Task to complete: Your copy must hold every line of the records word for word. It must hold no pictures.

Study material:
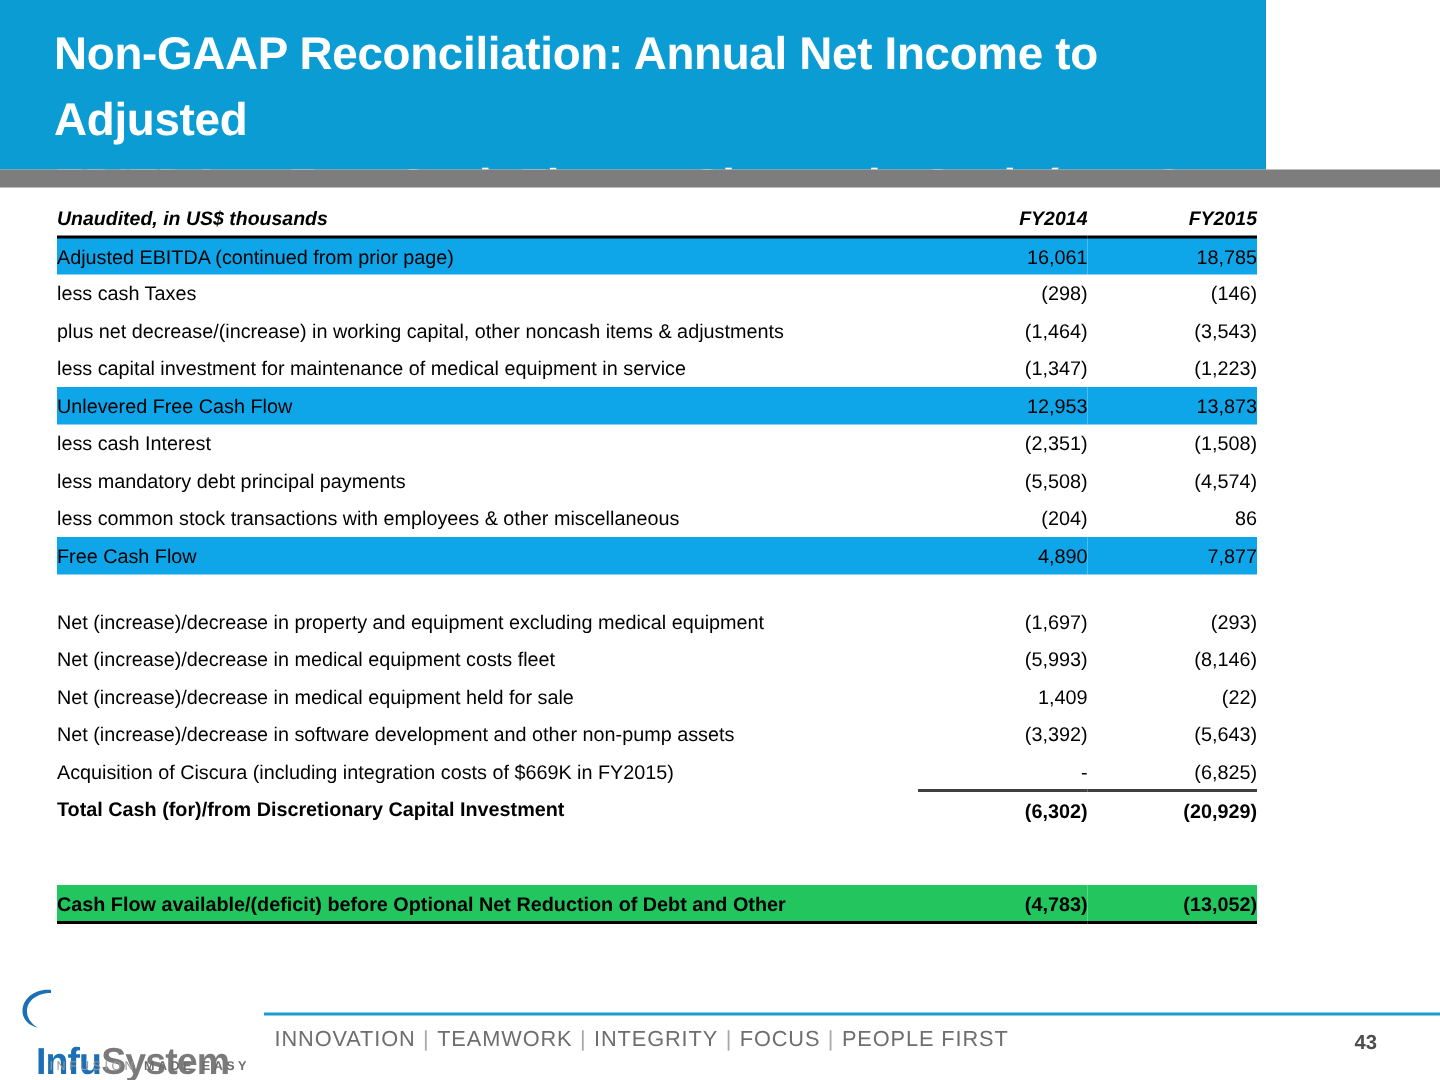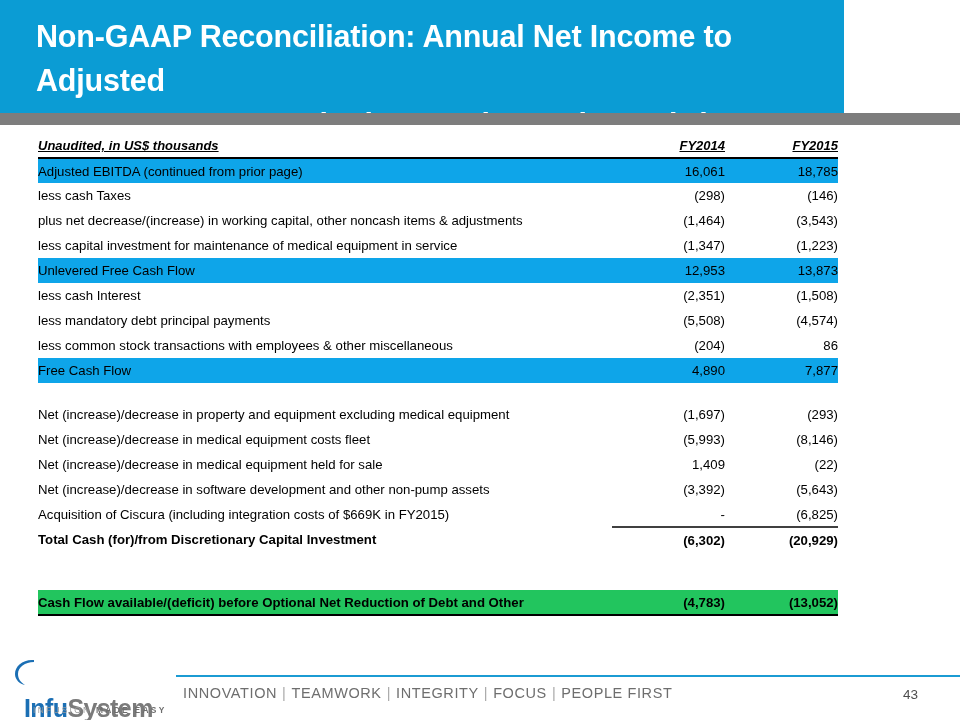--- a/index.html
+++ b/index.html
@@ -70,7 +70,7 @@
   }
 
   tr.r { height: 25px; }
-  tr.r-head { height: 22px; text-decoration: underline; }
+  tr.r-head { height: 22px; }
   tr.r-spacer { height: 19px; }
   tr.r-spacer td { font-size: 0; line-height: 0; }
 

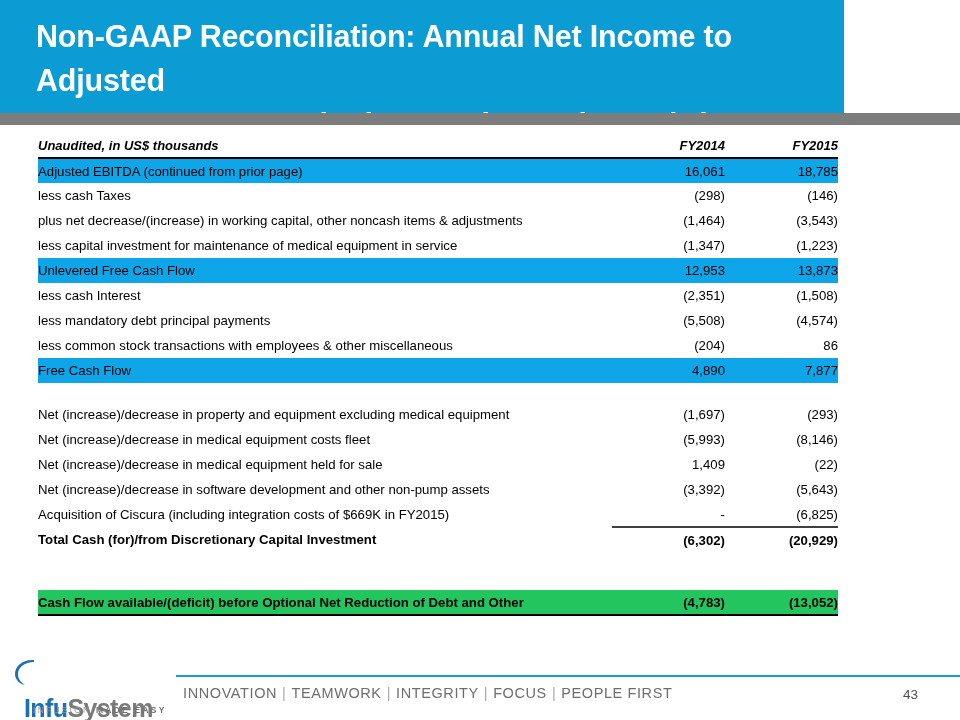--- a/index.html
+++ b/index.html
@@ -170,7 +170,7 @@
     left: 903px;
     top: 32px;
     font-size: 13.5px;
-    font-weight: normal;
+    font-weight: bold;
     color: #4D4D4D;
   }
 </style>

Answer section:
--- a/index.html
+++ b/index.html
@@ -70,7 +70,7 @@
   }
 
   tr.r { height: 25px; }
-  tr.r-head { height: 22px; text-decoration: underline; }
+  tr.r-head { height: 22px; }
   tr.r-spacer { height: 19px; }
   tr.r-spacer td { font-size: 0; line-height: 0; }
 

--- a/index.html
+++ b/index.html
@@ -170,7 +170,7 @@
     left: 903px;
     top: 32px;
     font-size: 13.5px;
-    font-weight: normal;
+    font-weight: bold;
     color: #4D4D4D;
   }
 </style>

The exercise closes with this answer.